Exercise aim:
Every line from the first one in the data below through the line holding "[771,864,854,884] machine, ->" is to be written out exactly, with the pictures omitted.

Material shown:

+ + + + + + +

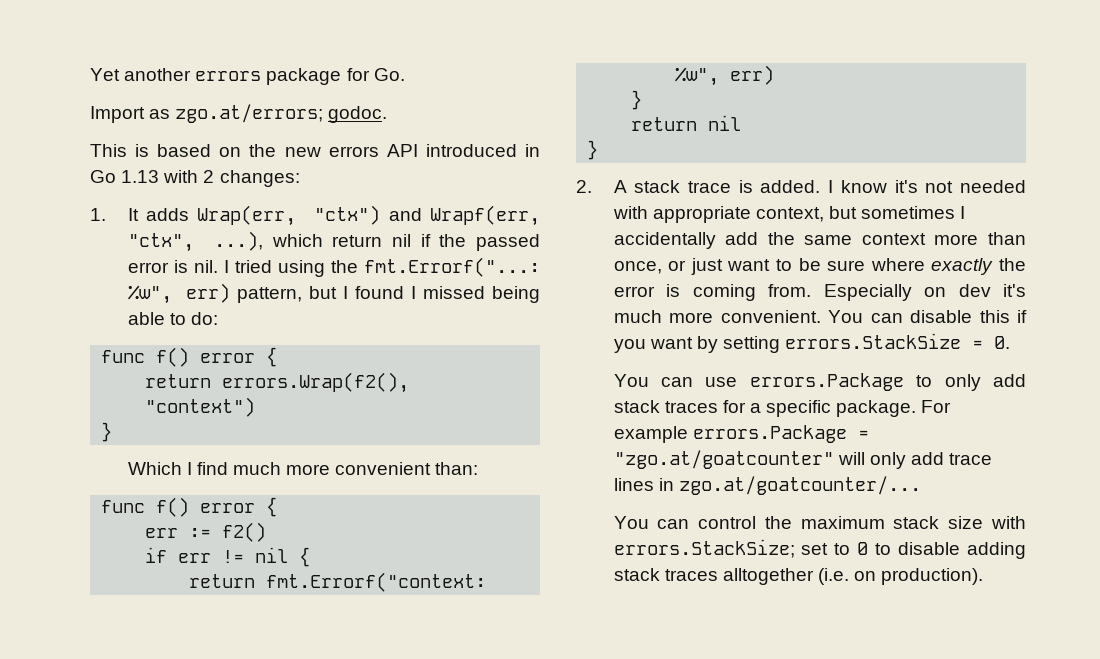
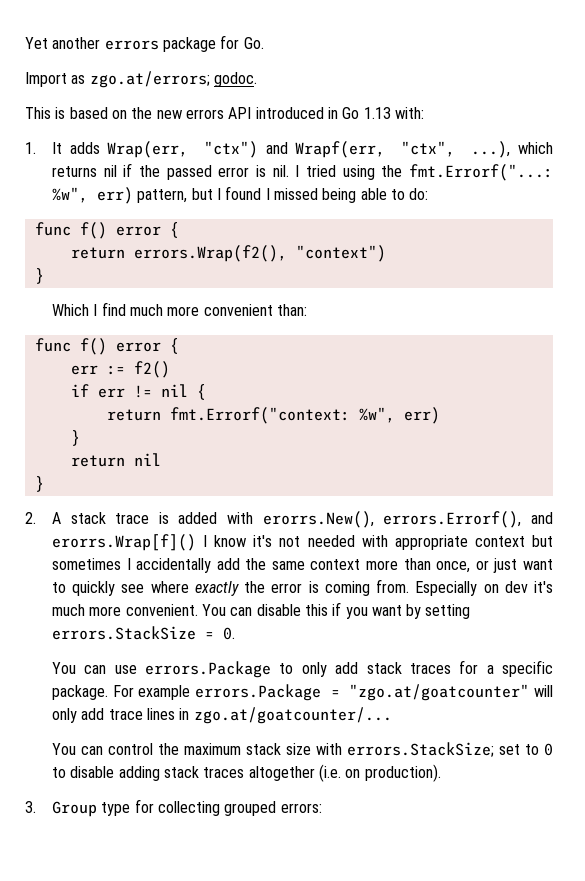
[163,170,300,187] with 2 changes: -> [394,107,424,119] with:
[332,235,383,247] return -> [51,166,97,177] returns
[760,180,821,193] added. -> [178,511,553,528] [51,534,196,551] added with erorrs.New(), errors.Errorf(), and erorrs.Wrap[f]()
[755,207,824,222] context, -> [474,536,525,547] context
[798,258,866,271] be sure -> [72,581,145,596] quickly see
[722,568,814,585] alltogether -> [248,766,315,781] altogether
(984, 576) none -> [25,799,322,817] // 3. Group type for collecting grouped errors:

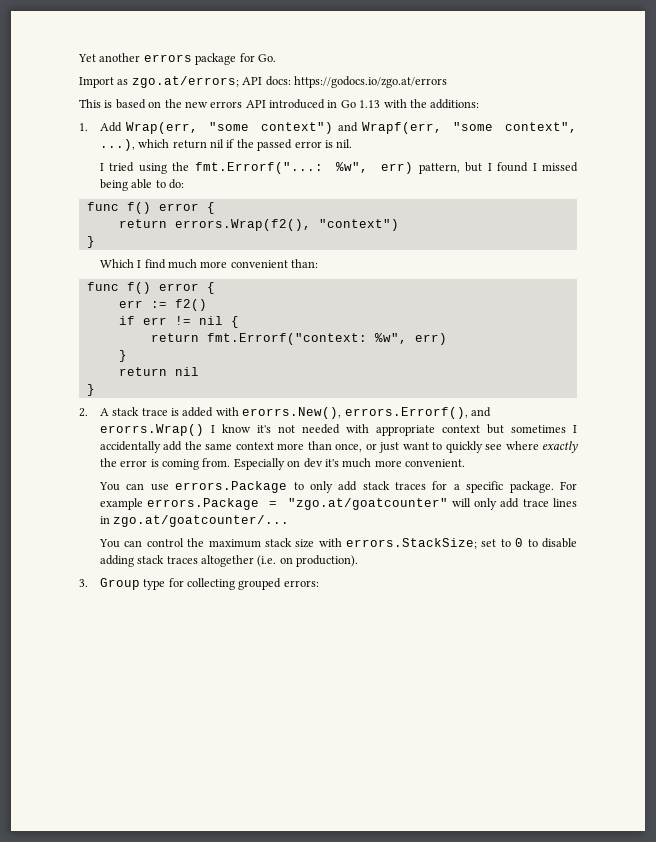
[213,72,257,87] godoc. -> [242,76,447,88] API docs: https://godocs.io/zgo.at/errors
[394,107,424,119] [25,141,456,158] with: // 1. It adds Wrap(err, "ctx") and Wrapf(err, "ctx", -> [383,99,480,109] [79,122,577,134] with the additions: // 1. Add Wrap(err, "some context") and Wrapf(err, "some context",
[51,166,97,177] returns -> [172,140,207,149] return
(289, 171) none -> (353, 143) //
[51,534,196,551] erorrs.Wrap[f]() -> [99,424,204,436] erorrs.Wrap()
[201,602,471,619] [51,626,235,640] You can disable this if you want by setting errors.StackSize = 0. -> (466, 463) none

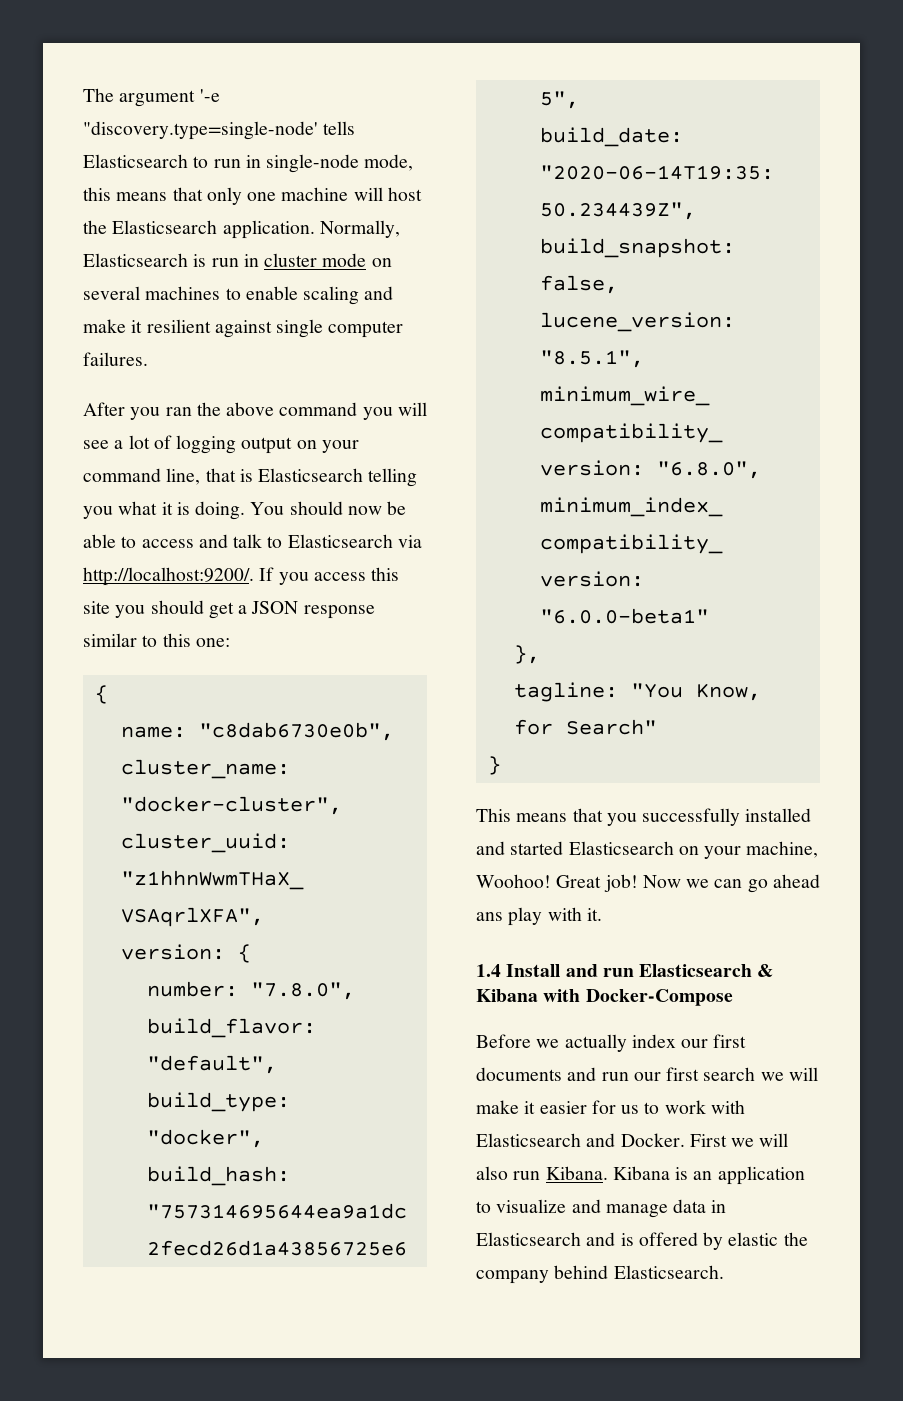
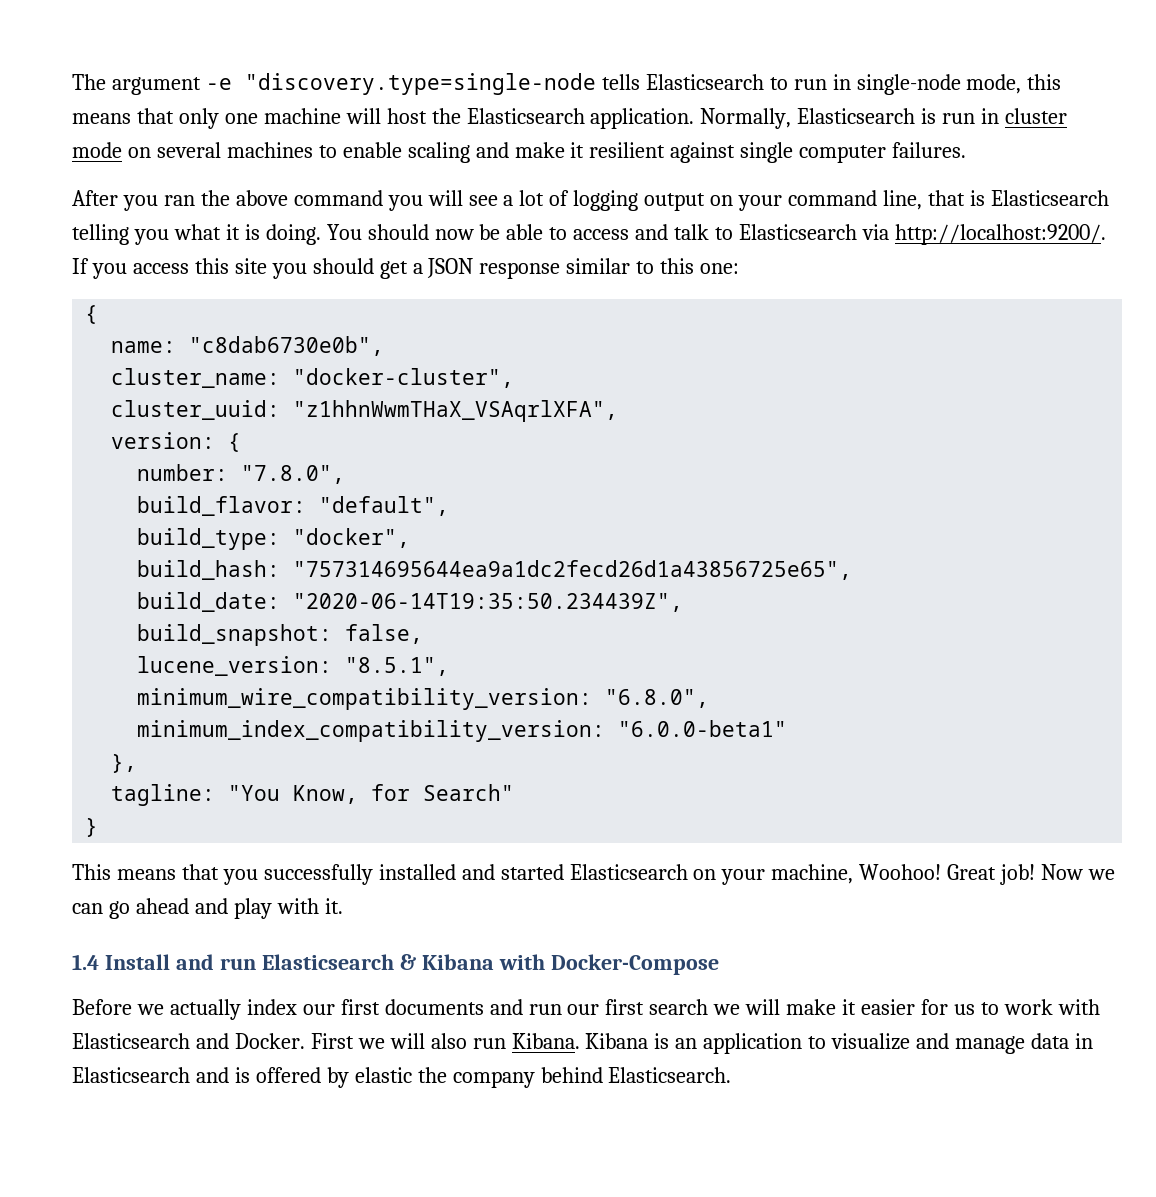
[199,89,220,102] [83,121,318,140] '-e "discovery.type=single-node' -> [205,73,596,95] -e "discovery.type=single-node
[476,912,503,921] ans -> [194,898,228,914] and

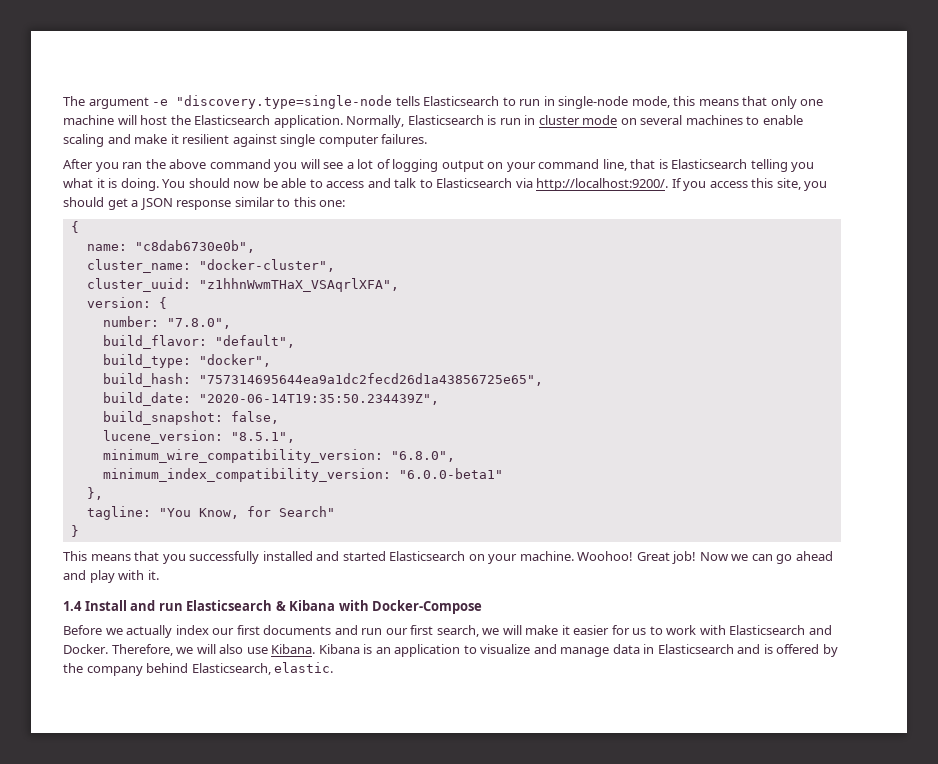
[234,258,267,274] site -> [776,178,801,190] site,
[771,864,854,884] machine, -> [519,551,574,561] machine.
[649,999,709,1015] search -> [436,625,479,637] search,
[310,1033,354,1049] First -> [111,644,173,656] Therefore,
[472,1038,506,1049] run -> [246,647,268,654] use
[354,1067,412,1083] elastic -> (838, 650) none
[608,1067,732,1083] Elasticsearch. -> [191,662,334,675] Elasticsearch, elastic.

+ + + + + + +

Expected answer:
[163,170,300,187] with 2 changes: -> [394,107,424,119] with:
[332,235,383,247] return -> [51,166,97,177] returns
[760,180,821,193] added. -> [178,511,553,528] [51,534,196,551] added with erorrs.New(), errors.Errorf(), and erorrs.Wrap[f]()
[755,207,824,222] context, -> [474,536,525,547] context
[798,258,866,271] be sure -> [72,581,145,596] quickly see
[722,568,814,585] alltogether -> [248,766,315,781] altogether
(984, 576) none -> [25,799,322,817] // 3. Group type for collecting grouped errors:

[213,72,257,87] godoc. -> [242,76,447,88] API docs: https://godocs.io/zgo.at/errors
[394,107,424,119] [25,141,456,158] with: // 1. It adds Wrap(err, "ctx") and Wrapf(err, "ctx", -> [383,99,480,109] [79,122,577,134] with the additions: // 1. Add Wrap(err, "some context") and Wrapf(err, "some context",
[51,166,97,177] returns -> [172,140,207,149] return
(289, 171) none -> (353, 143) //
[51,534,196,551] erorrs.Wrap[f]() -> [99,424,204,436] erorrs.Wrap()
[201,602,471,619] [51,626,235,640] You can disable this if you want by setting errors.StackSize = 0. -> (466, 463) none

[199,89,220,102] [83,121,318,140] '-e "discovery.type=single-node' -> [205,73,596,95] -e "discovery.type=single-node
[476,912,503,921] ans -> [194,898,228,914] and

[234,258,267,274] site -> [776,178,801,190] site,
[771,864,854,884] machine, -> [519,551,574,561] machine.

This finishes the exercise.